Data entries

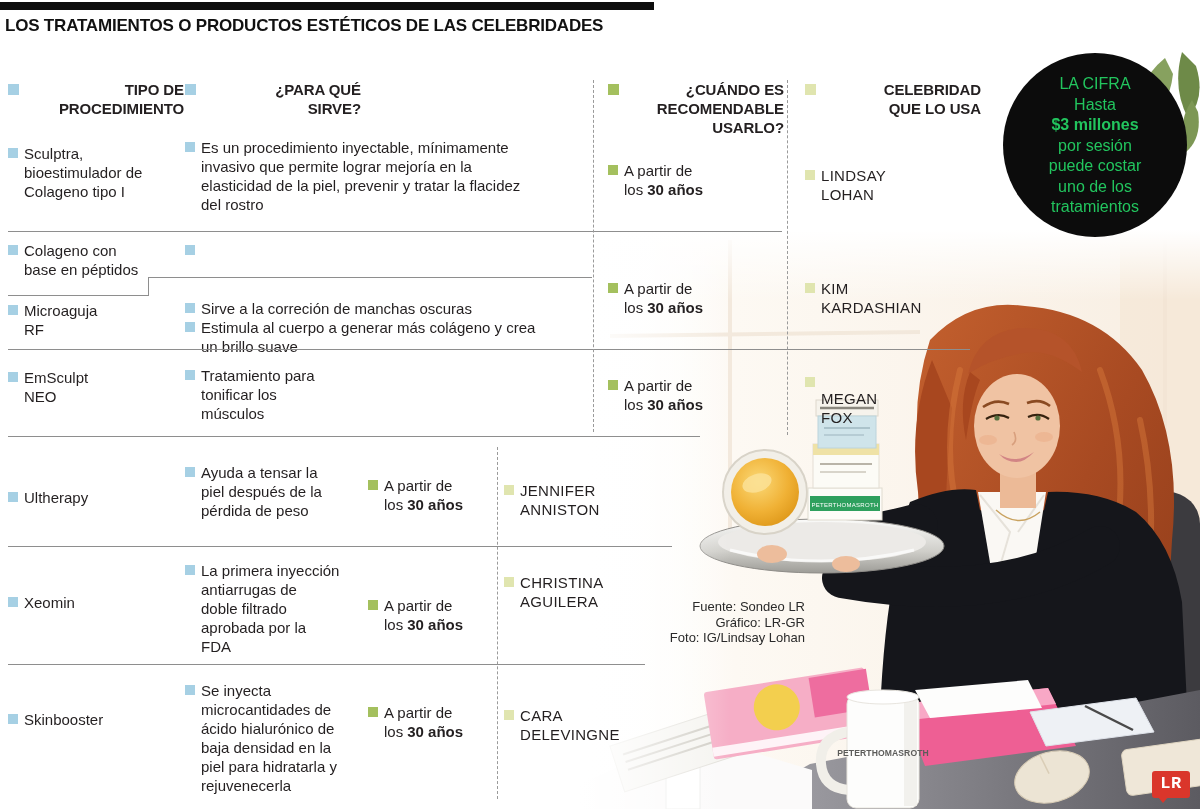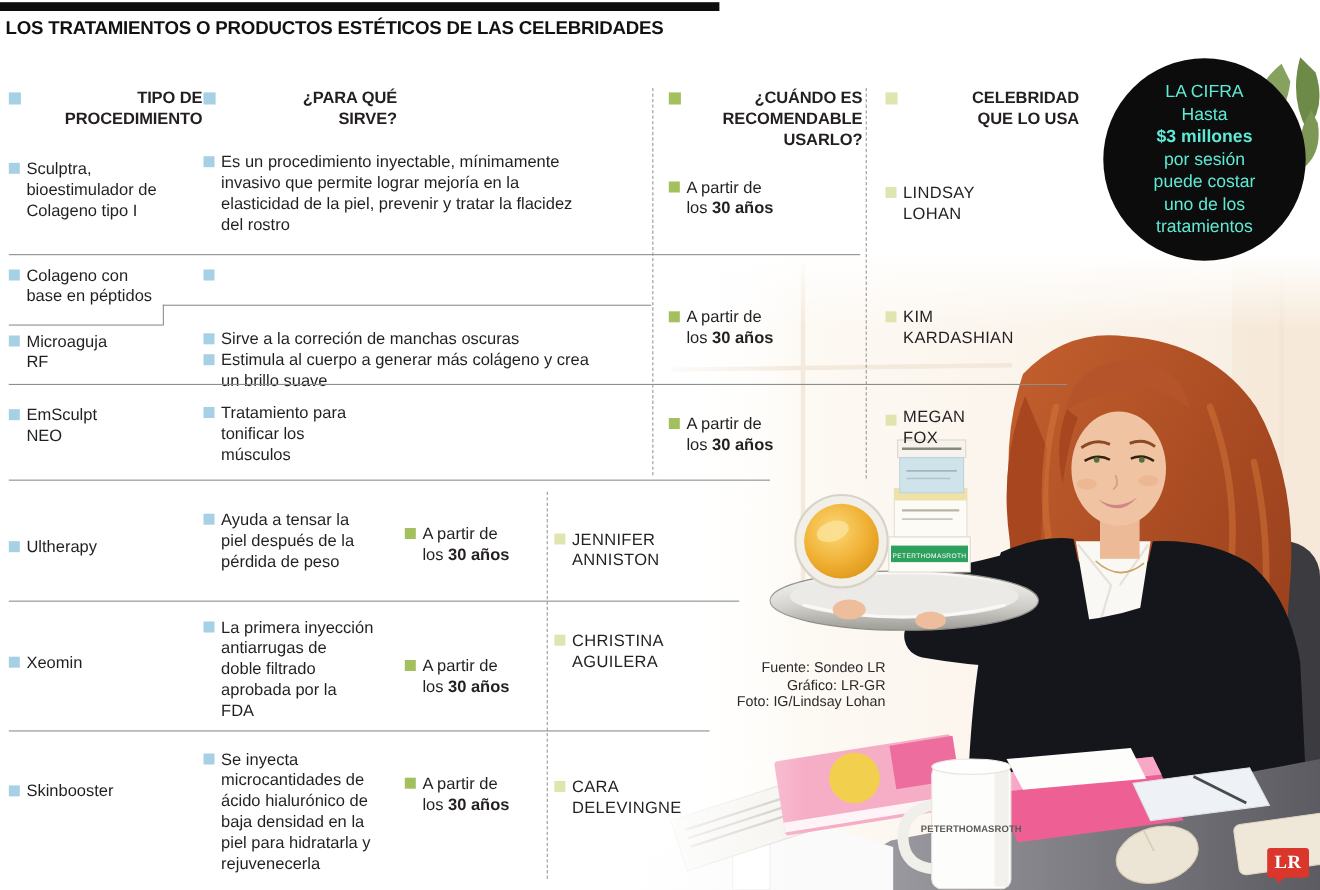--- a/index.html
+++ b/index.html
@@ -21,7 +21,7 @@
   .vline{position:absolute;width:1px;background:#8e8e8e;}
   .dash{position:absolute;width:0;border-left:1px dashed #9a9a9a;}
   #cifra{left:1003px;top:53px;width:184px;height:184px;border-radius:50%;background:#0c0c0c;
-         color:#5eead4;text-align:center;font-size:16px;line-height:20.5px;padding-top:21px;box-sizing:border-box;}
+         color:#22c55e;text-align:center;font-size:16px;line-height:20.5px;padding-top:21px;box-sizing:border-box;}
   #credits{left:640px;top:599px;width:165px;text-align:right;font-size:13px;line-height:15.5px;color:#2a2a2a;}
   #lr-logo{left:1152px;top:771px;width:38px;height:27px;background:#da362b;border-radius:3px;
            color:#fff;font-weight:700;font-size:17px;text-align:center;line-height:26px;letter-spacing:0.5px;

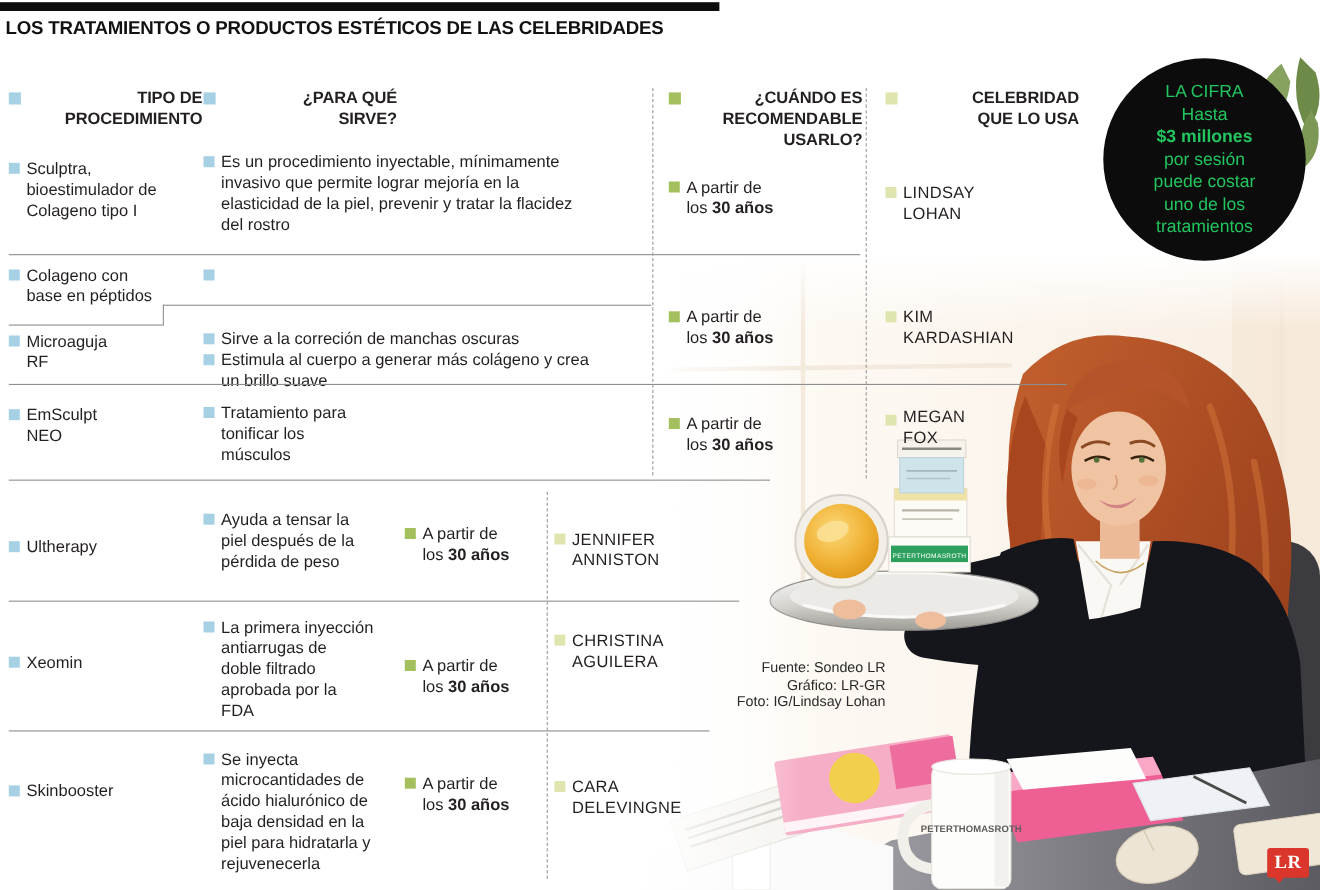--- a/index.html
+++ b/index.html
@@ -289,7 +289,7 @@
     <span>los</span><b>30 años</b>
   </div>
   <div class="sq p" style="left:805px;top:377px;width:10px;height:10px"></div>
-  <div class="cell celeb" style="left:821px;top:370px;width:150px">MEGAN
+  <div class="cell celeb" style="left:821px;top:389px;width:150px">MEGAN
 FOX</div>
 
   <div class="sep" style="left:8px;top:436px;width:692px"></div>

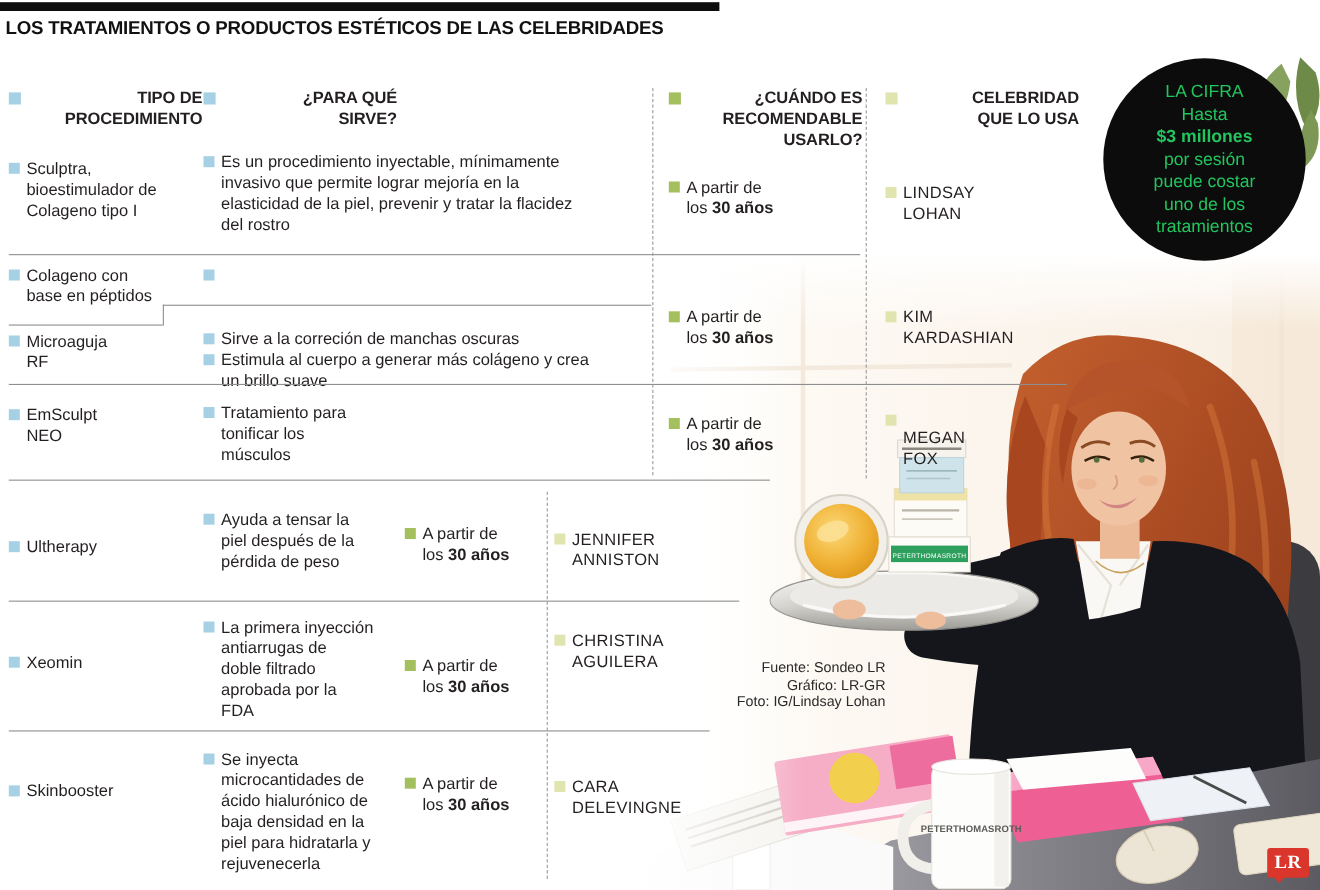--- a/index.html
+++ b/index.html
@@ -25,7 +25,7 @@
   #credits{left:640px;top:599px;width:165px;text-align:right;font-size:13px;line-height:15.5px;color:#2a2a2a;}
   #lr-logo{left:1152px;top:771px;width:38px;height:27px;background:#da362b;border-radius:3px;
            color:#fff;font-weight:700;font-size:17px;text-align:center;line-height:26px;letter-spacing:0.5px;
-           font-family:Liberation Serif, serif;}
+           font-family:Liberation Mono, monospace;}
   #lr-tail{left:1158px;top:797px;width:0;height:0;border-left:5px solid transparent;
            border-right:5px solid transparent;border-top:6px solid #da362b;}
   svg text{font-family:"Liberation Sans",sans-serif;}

---

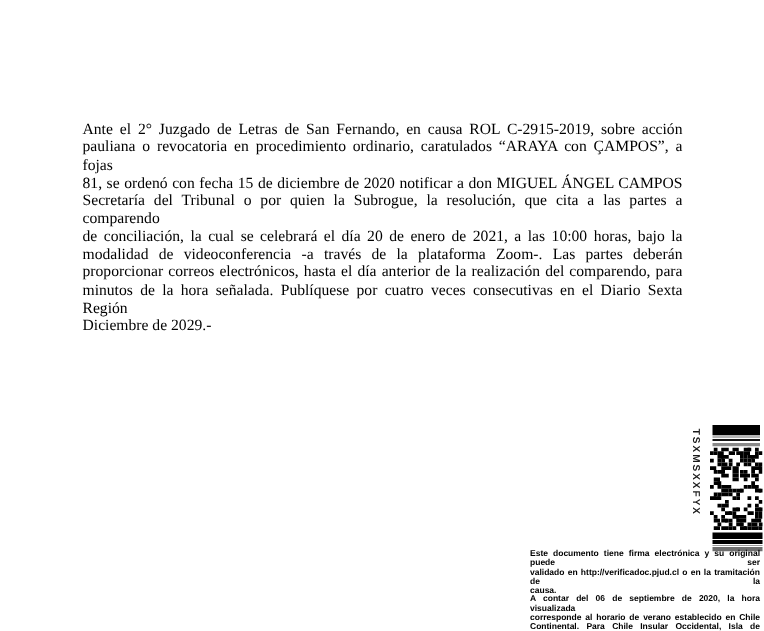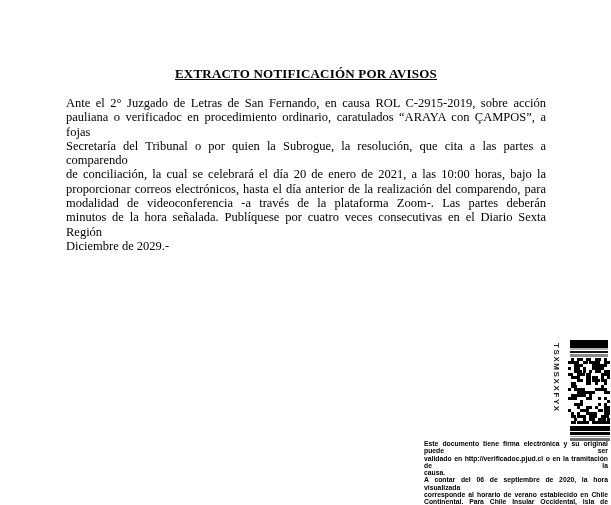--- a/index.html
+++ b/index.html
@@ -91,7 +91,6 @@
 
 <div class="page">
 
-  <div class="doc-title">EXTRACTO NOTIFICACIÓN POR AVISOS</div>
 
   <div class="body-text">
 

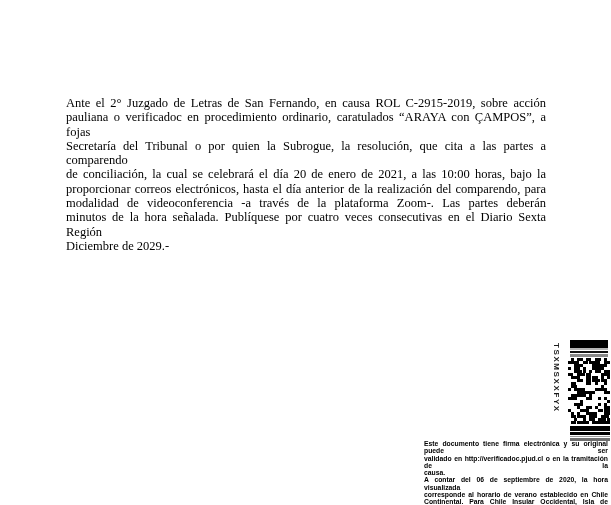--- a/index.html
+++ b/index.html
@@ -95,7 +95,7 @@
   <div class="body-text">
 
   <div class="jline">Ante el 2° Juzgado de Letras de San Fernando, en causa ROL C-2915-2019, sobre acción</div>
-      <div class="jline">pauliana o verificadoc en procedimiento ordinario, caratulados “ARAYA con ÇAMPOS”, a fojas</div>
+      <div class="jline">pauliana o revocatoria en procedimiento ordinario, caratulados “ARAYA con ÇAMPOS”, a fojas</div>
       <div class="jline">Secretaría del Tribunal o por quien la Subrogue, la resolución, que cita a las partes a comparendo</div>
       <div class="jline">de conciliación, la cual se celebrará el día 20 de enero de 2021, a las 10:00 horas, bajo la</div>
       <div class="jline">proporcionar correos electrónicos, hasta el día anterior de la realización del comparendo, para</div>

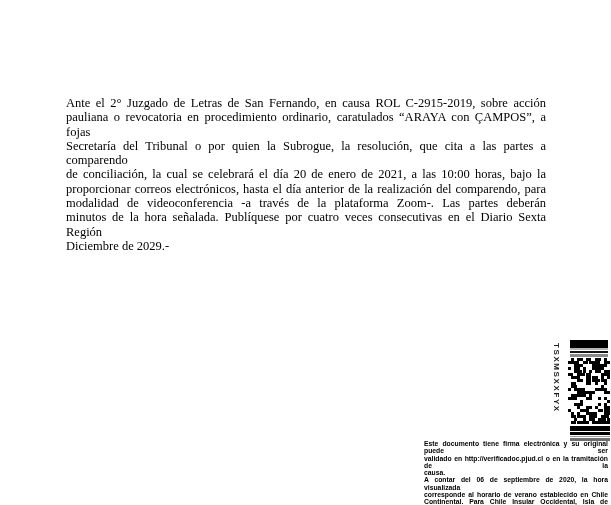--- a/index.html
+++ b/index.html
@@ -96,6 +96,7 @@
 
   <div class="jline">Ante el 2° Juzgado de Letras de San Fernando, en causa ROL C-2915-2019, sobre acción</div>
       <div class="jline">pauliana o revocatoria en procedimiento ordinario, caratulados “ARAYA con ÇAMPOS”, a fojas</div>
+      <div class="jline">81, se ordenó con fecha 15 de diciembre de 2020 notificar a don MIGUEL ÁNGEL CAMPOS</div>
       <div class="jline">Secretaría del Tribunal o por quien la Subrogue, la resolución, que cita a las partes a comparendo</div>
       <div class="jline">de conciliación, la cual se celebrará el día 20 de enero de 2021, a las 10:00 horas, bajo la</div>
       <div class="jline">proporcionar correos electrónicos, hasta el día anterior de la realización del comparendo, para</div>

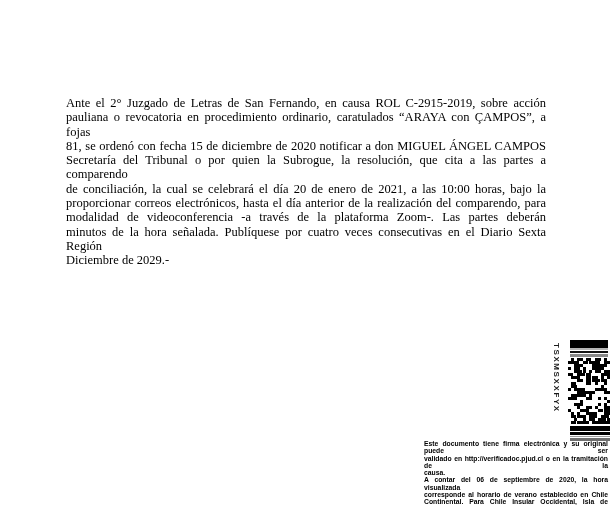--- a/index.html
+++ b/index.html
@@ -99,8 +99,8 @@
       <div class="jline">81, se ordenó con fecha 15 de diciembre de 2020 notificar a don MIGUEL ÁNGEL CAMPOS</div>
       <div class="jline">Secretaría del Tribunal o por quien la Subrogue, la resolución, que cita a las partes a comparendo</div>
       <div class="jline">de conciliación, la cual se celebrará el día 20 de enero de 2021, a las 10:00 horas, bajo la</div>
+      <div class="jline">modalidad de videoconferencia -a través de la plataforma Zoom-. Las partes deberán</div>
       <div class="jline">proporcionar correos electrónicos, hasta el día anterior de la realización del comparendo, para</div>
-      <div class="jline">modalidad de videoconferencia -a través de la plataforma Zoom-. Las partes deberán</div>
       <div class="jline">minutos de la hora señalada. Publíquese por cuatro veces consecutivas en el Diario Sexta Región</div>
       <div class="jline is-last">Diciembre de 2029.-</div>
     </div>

## EXERCISE
Lines that contain "width" should be pulled from the entries above and reported.

## RESPONSE AREA
   .vline{position:absolute;width:1px;background:#8e8e8e;}
   .dash{position:absolute;width:0;border-left:1px dashed #9a9a9a;}
   #cifra{left:1003px;top:53px;width:184px;height:184px;border-radius:50%;background:#0c0c0c;
   #credits{left:640px;top:599px;width:165px;text-align:right;font-size:13px;line-height:15.5px;color:#2a2a2a;}
   #lr-logo{left:1152px;top:771px;width:38px;height:27px;background:#da362b;border-radius:3px;
   <div class="sq p" style="left:805px;top:377px;width:10px;height:10px"></div>
-  <div class="cell celeb" style="left:821px;top:370px;width:150px">MEGAN
+  <div class="cell celeb" style="left:821px;top:389px;width:150px">MEGAN
   <div class="sep" style="left:8px;top:436px;width:692px"></div>
   #credits{left:640px;top:599px;width:165px;text-align:right;font-size:13px;line-height:15.5px;color:#2a2a2a;}
   #lr-logo{left:1152px;top:771px;width:38px;height:27px;background:#da362b;border-radius:3px;
   #lr-tail{left:1158px;top:797px;width:0;height:0;border-left:5px solid transparent;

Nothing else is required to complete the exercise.